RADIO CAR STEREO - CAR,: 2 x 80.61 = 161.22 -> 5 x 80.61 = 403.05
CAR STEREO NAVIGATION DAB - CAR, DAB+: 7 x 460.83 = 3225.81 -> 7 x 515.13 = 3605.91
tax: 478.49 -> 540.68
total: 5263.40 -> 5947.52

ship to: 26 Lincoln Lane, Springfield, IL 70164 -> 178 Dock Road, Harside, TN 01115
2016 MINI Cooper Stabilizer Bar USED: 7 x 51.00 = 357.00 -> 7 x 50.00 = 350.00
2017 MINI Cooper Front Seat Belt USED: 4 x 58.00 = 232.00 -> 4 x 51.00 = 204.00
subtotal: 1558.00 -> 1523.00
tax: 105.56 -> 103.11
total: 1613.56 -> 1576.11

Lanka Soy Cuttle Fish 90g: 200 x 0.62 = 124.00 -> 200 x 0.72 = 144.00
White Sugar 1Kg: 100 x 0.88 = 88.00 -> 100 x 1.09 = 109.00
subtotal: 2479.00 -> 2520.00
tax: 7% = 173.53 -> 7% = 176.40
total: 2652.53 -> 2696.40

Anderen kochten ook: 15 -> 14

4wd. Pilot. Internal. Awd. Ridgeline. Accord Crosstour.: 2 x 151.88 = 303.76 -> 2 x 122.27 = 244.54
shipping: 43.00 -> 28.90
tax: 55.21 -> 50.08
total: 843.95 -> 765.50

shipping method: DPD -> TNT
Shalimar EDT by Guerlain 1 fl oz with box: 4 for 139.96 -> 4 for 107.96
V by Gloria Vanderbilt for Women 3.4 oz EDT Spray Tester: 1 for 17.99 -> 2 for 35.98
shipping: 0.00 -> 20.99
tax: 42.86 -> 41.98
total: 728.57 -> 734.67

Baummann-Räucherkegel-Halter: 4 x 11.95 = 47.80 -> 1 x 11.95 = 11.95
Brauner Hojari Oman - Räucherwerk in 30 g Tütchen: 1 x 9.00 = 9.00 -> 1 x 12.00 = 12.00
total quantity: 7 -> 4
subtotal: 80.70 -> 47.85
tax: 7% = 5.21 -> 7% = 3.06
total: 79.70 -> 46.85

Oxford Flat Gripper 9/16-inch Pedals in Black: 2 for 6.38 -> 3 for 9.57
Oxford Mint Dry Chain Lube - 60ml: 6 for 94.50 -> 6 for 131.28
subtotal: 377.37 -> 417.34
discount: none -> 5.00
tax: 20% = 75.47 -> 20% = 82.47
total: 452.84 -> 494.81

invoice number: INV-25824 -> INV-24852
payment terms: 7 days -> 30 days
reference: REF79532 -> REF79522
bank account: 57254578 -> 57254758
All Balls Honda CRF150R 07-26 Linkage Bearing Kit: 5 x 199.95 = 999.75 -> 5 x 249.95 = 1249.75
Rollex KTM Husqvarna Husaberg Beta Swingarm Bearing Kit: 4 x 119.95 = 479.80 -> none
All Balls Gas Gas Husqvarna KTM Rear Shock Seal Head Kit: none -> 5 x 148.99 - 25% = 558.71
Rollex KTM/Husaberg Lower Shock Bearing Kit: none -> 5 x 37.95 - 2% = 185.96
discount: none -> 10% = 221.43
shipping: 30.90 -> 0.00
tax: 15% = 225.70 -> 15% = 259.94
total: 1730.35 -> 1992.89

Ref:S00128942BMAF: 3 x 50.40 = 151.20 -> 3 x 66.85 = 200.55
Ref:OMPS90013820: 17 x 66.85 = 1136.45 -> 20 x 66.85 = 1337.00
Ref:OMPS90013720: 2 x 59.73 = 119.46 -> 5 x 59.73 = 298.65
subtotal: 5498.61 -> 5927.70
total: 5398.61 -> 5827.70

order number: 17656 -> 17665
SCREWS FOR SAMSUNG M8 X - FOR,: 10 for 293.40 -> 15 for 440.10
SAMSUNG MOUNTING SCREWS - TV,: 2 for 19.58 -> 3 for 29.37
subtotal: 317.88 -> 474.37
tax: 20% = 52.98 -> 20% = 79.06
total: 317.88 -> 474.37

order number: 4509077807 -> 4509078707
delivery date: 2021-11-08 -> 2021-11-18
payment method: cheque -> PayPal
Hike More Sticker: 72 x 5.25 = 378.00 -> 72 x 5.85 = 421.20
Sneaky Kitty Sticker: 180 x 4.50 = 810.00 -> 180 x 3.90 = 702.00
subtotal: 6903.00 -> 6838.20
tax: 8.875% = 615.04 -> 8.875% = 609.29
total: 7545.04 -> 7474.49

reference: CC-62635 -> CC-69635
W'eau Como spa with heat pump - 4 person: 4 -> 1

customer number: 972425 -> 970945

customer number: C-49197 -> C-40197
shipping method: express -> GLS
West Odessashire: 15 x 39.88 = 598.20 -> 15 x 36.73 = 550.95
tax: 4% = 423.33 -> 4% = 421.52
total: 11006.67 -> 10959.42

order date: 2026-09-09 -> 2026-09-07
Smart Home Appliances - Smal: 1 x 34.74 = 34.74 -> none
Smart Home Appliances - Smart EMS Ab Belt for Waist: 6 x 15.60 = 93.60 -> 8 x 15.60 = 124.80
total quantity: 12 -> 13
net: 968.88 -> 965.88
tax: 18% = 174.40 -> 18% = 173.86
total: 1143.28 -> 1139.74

■ ■ ■ ■ ■

*WORK ORDER*. Write out all the entries once more, exactly.

*TASK RESPONSE*.
RADIO CAR STEREO - CAR,: 2 x 80.61 = 161.22 -> 5 x 80.61 = 403.05
CAR STEREO NAVIGATION DAB - CAR, DAB+: 7 x 460.83 = 3225.81 -> 7 x 515.13 = 3605.91
tax: 478.49 -> 540.68
total: 5263.40 -> 5947.52

ship to: 26 Lincoln Lane, Springfield, IL 70164 -> 178 Dock Road, Harside, TN 01115
2016 MINI Cooper Stabilizer Bar USED: 7 x 51.00 = 357.00 -> 7 x 50.00 = 350.00
2017 MINI Cooper Front Seat Belt USED: 4 x 58.00 = 232.00 -> 4 x 51.00 = 204.00
subtotal: 1558.00 -> 1523.00
tax: 105.56 -> 103.11
total: 1613.56 -> 1576.11

Lanka Soy Cuttle Fish 90g: 200 x 0.62 = 124.00 -> 200 x 0.72 = 144.00
White Sugar 1Kg: 100 x 0.88 = 88.00 -> 100 x 1.09 = 109.00
subtotal: 2479.00 -> 2520.00
tax: 7% = 173.53 -> 7% = 176.40
total: 2652.53 -> 2696.40

Anderen kochten ook: 15 -> 14

4wd. Pilot. Internal. Awd. Ridgeline. Accord Crosstour.: 2 x 151.88 = 303.76 -> 2 x 122.27 = 244.54
shipping: 43.00 -> 28.90
tax: 55.21 -> 50.08
total: 843.95 -> 765.50

shipping method: DPD -> TNT
Shalimar EDT by Guerlain 1 fl oz with box: 4 for 139.96 -> 4 for 107.96
V by Gloria Vanderbilt for Women 3.4 oz EDT Spray Tester: 1 for 17.99 -> 2 for 35.98
shipping: 0.00 -> 20.99
tax: 42.86 -> 41.98
total: 728.57 -> 734.67

Baummann-Räucherkegel-Halter: 4 x 11.95 = 47.80 -> 1 x 11.95 = 11.95
Brauner Hojari Oman - Räucherwerk in 30 g Tütchen: 1 x 9.00 = 9.00 -> 1 x 12.00 = 12.00
total quantity: 7 -> 4
subtotal: 80.70 -> 47.85
tax: 7% = 5.21 -> 7% = 3.06
total: 79.70 -> 46.85

Oxford Flat Gripper 9/16-inch Pedals in Black: 2 for 6.38 -> 3 for 9.57
Oxford Mint Dry Chain Lube - 60ml: 6 for 94.50 -> 6 for 131.28
subtotal: 377.37 -> 417.34
discount: none -> 5.00
tax: 20% = 75.47 -> 20% = 82.47
total: 452.84 -> 494.81

invoice number: INV-25824 -> INV-24852
payment terms: 7 days -> 30 days
reference: REF79532 -> REF79522
bank account: 57254578 -> 57254758
All Balls Honda CRF150R 07-26 Linkage Bearing Kit: 5 x 199.95 = 999.75 -> 5 x 249.95 = 1249.75
Rollex KTM Husqvarna Husaberg Beta Swingarm Bearing Kit: 4 x 119.95 = 479.80 -> none
All Balls Gas Gas Husqvarna KTM Rear Shock Seal Head Kit: none -> 5 x 148.99 - 25% = 558.71
Rollex KTM/Husaberg Lower Shock Bearing Kit: none -> 5 x 37.95 - 2% = 185.96
discount: none -> 10% = 221.43
shipping: 30.90 -> 0.00
tax: 15% = 225.70 -> 15% = 259.94
total: 1730.35 -> 1992.89

Ref:S00128942BMAF: 3 x 50.40 = 151.20 -> 3 x 66.85 = 200.55
Ref:OMPS90013820: 17 x 66.85 = 1136.45 -> 20 x 66.85 = 1337.00
Ref:OMPS90013720: 2 x 59.73 = 119.46 -> 5 x 59.73 = 298.65
subtotal: 5498.61 -> 5927.70
total: 5398.61 -> 5827.70

order number: 17656 -> 17665
SCREWS FOR SAMSUNG M8 X - FOR,: 10 for 293.40 -> 15 for 440.10
SAMSUNG MOUNTING SCREWS - TV,: 2 for 19.58 -> 3 for 29.37
subtotal: 317.88 -> 474.37
tax: 20% = 52.98 -> 20% = 79.06
total: 317.88 -> 474.37

order number: 4509077807 -> 4509078707
delivery date: 2021-11-08 -> 2021-11-18
payment method: cheque -> PayPal
Hike More Sticker: 72 x 5.25 = 378.00 -> 72 x 5.85 = 421.20
Sneaky Kitty Sticker: 180 x 4.50 = 810.00 -> 180 x 3.90 = 702.00
subtotal: 6903.00 -> 6838.20
tax: 8.875% = 615.04 -> 8.875% = 609.29
total: 7545.04 -> 7474.49

reference: CC-62635 -> CC-69635
W'eau Como spa with heat pump - 4 person: 4 -> 1

customer number: 972425 -> 970945

customer number: C-49197 -> C-40197
shipping method: express -> GLS
West Odessashire: 15 x 39.88 = 598.20 -> 15 x 36.73 = 550.95
tax: 4% = 423.33 -> 4% = 421.52
total: 11006.67 -> 10959.42

order date: 2026-09-09 -> 2026-09-07
Smart Home Appliances - Smal: 1 x 34.74 = 34.74 -> none
Smart Home Appliances - Smart EMS Ab Belt for Waist: 6 x 15.60 = 93.60 -> 8 x 15.60 = 124.80
total quantity: 12 -> 13
net: 968.88 -> 965.88
tax: 18% = 174.40 -> 18% = 173.86
total: 1143.28 -> 1139.74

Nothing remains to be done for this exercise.